CG2.Students are able to formulate in mathematical language problems that arise in science, engineering, economy and other social sciences.
CE1.Students have shown that they know and understand the mathematical language and abstract-rigorous reasoning as well as to apply them to state and prove precise results in several areas in mathematics.
CE3.Students have shown that they understand the fundamental results from discrete mathematics.
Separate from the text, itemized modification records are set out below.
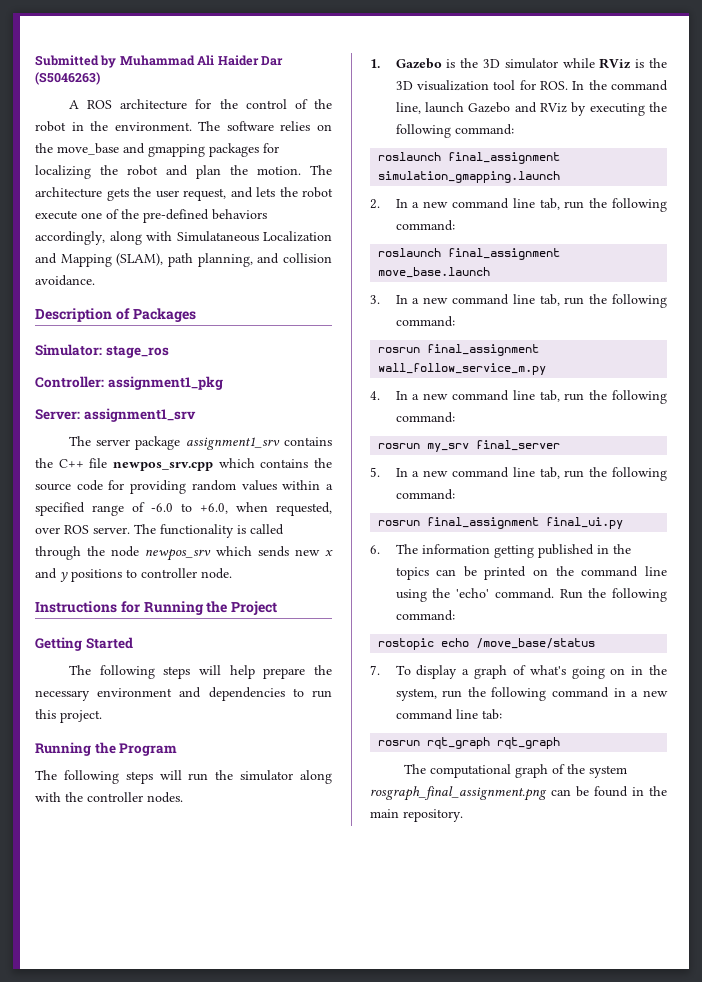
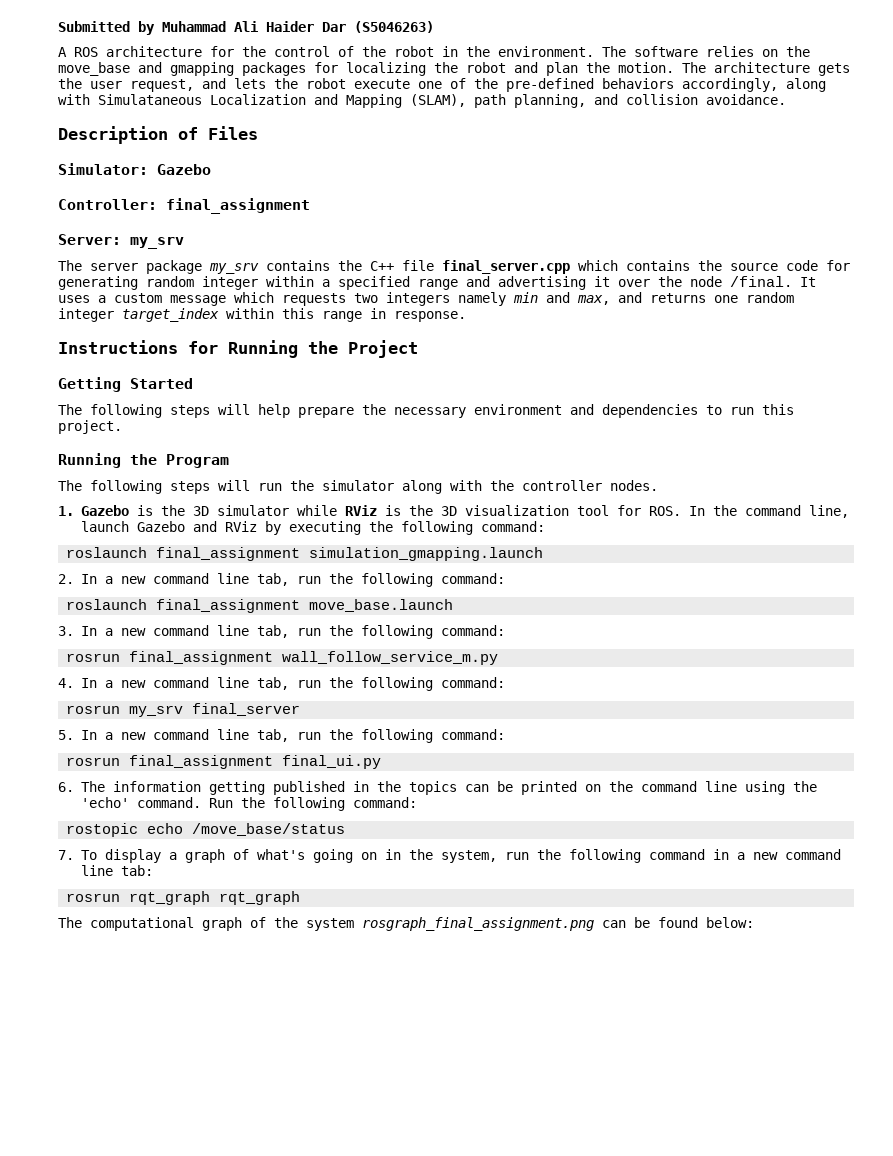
[132,308,196,322] Packages -> [208,126,258,140] Files
[105,346,169,358] stage_ros -> [157,164,211,175] Gazebo
[107,376,223,390] assignment1_pkg -> [166,198,310,214] final_assignment
[83,408,196,422] assignment1_srv -> [130,237,184,249] my_srv
[185,437,280,450] assignment1_srv -> [209,263,259,274] my_srv
[113,462,213,471] newpos_srv.cpp -> [442,260,570,274] final_server.cpp
[130,480,277,494] providing random values -> [58,276,258,290] generating random integer
[132,502,332,516] [35,524,284,538] [35,546,333,561] [35,568,232,582] of -6.0 to +6.0, when requested, over ROS server. The functionality is called through the node newpos_srv which sends new x and y positions to controller node. -> [466,276,816,290] [58,292,794,306] [58,308,466,322] and advertising it over the node /final. It uses a custom message which requests two integers namely min and max, and returns one random integer target_index within this range in response.
[632,786,667,796] [370,809,463,822] in the main repository. -> [706,917,754,928] below:

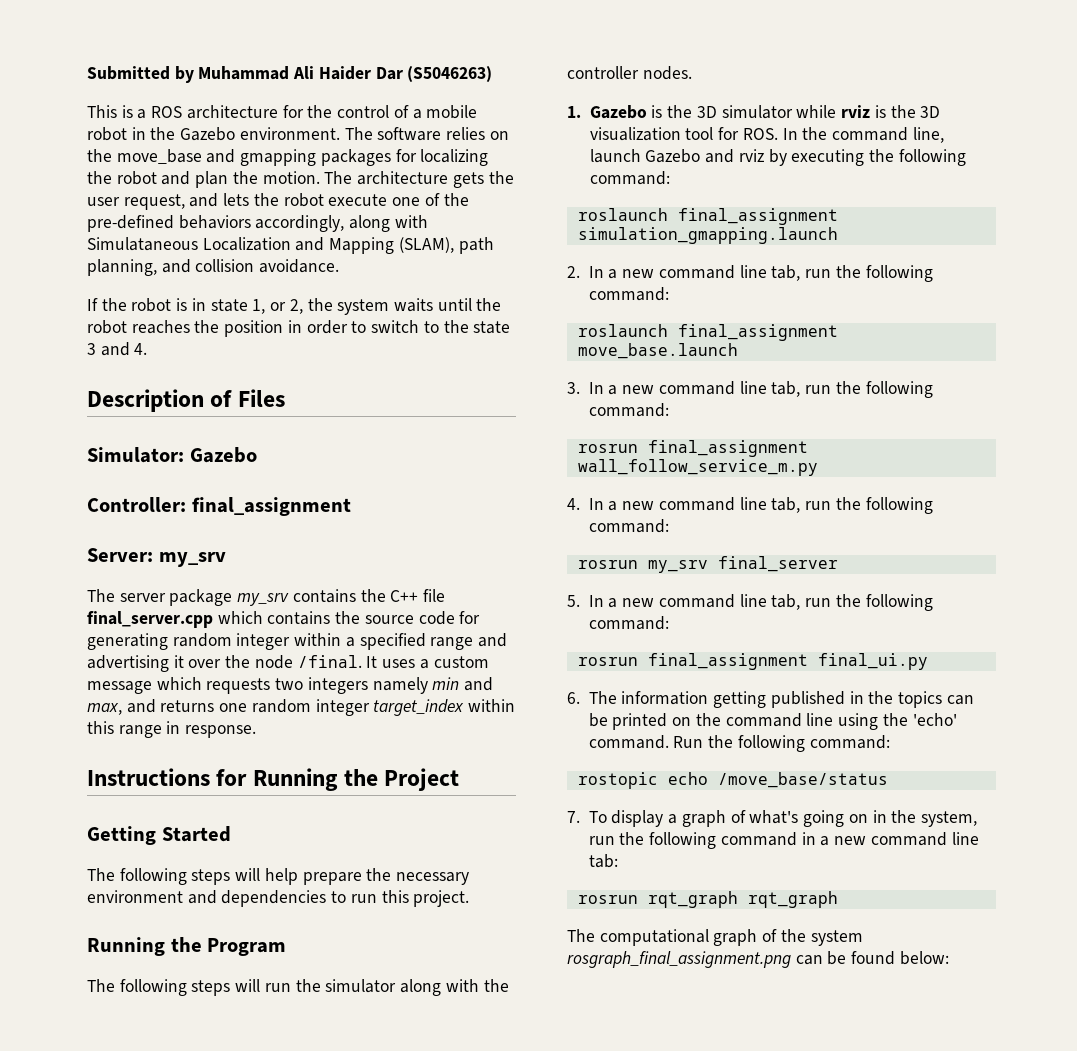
[58,47,67,57] A -> [87,105,147,119] This is a
[362,46,386,57] the -> [412,105,478,119] a mobile
(490, 51) none -> [180,127,236,141] Gazebo
(786, 99) none -> [87,298,502,315] [87,320,511,337] [87,342,148,356] // If the robot is in state 1, or 2, the system waits until the robot reaches the position in order to switch to the state 3 and 4.
[344,505,377,516] RViz -> [841,105,871,118] rviz
[224,521,257,532] RViz -> [738,149,764,162] rviz

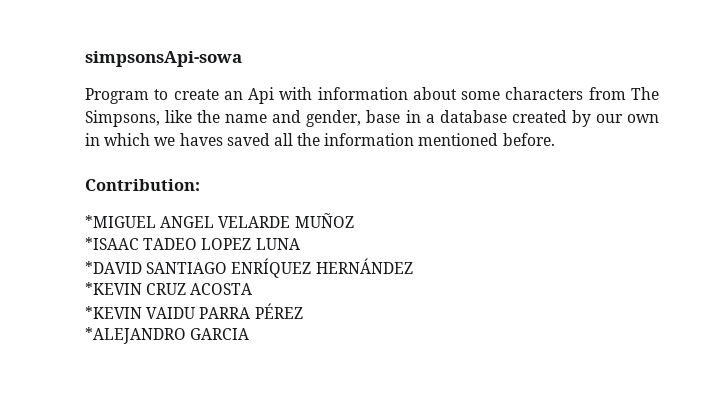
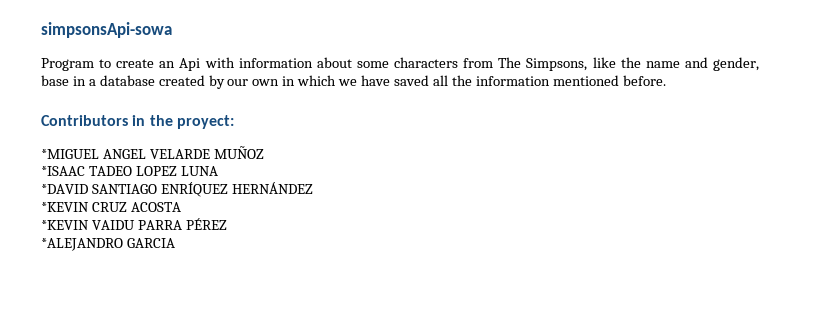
[179,133,223,146] haves -> [361,75,391,86] have
[85,179,200,191] Contribution: -> [41,115,234,129] Contributors in the proyect:

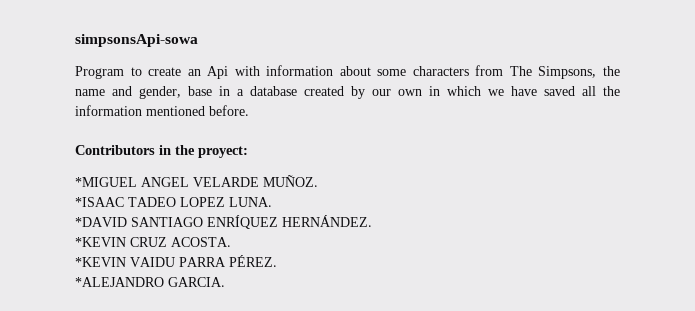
[592,57,616,68] like -> (597, 72) none
[213,146,264,159] MUÑOZ -> [263,175,318,187] MUÑOZ.
[180,166,218,176] LUNA -> [229,197,272,207] LUNA.
[231,182,313,194] HERNÁNDEZ -> [282,215,372,227] HERNÁNDEZ.
[130,202,181,212] ACOSTA -> [171,237,231,247] ACOSTA.
[185,218,227,230] PÉREZ -> [229,255,277,267] PÉREZ.
[126,238,175,248] GARCIA -> [168,277,225,287] GARCIA.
Upon completion of the course, students should be able to
- Reformulate into mathematical language specific real-world problems, and solve them using permutations, combinations and the basic rules for counting;
- Identify recursively defined sets and functions, and check whether they are defined correctly;
- Solve linear recurrence equations of low order;
- Understand the `big-Oh' asymptotic notation, and be able to use it to analyse asymptotic performance for some basic algorithmic examples;
- Estimate the time complexity of divide-and-conquer computational algorithms;
- Identify binary relations, and assess their properties by representing them in mathematical terms via graphs or matrices;
- Given a binary relation, recognize if it is an equivalence relation, an order relation, or neither;
- Given a simple partial ordering, identify its extremal elements by constructing its Hasse diagram;
- Propose simplified mathematical models for real-world situations in terms of graphs;
- Given two simple directed or undirected graphs, decide whether they are isomorphic;
- Determine the existence of Euler or Hamilton paths on simple undirected graphs;
- Find shortest paths using Dijkstra's algorithm, or minimal spanning trees using Kruskal's.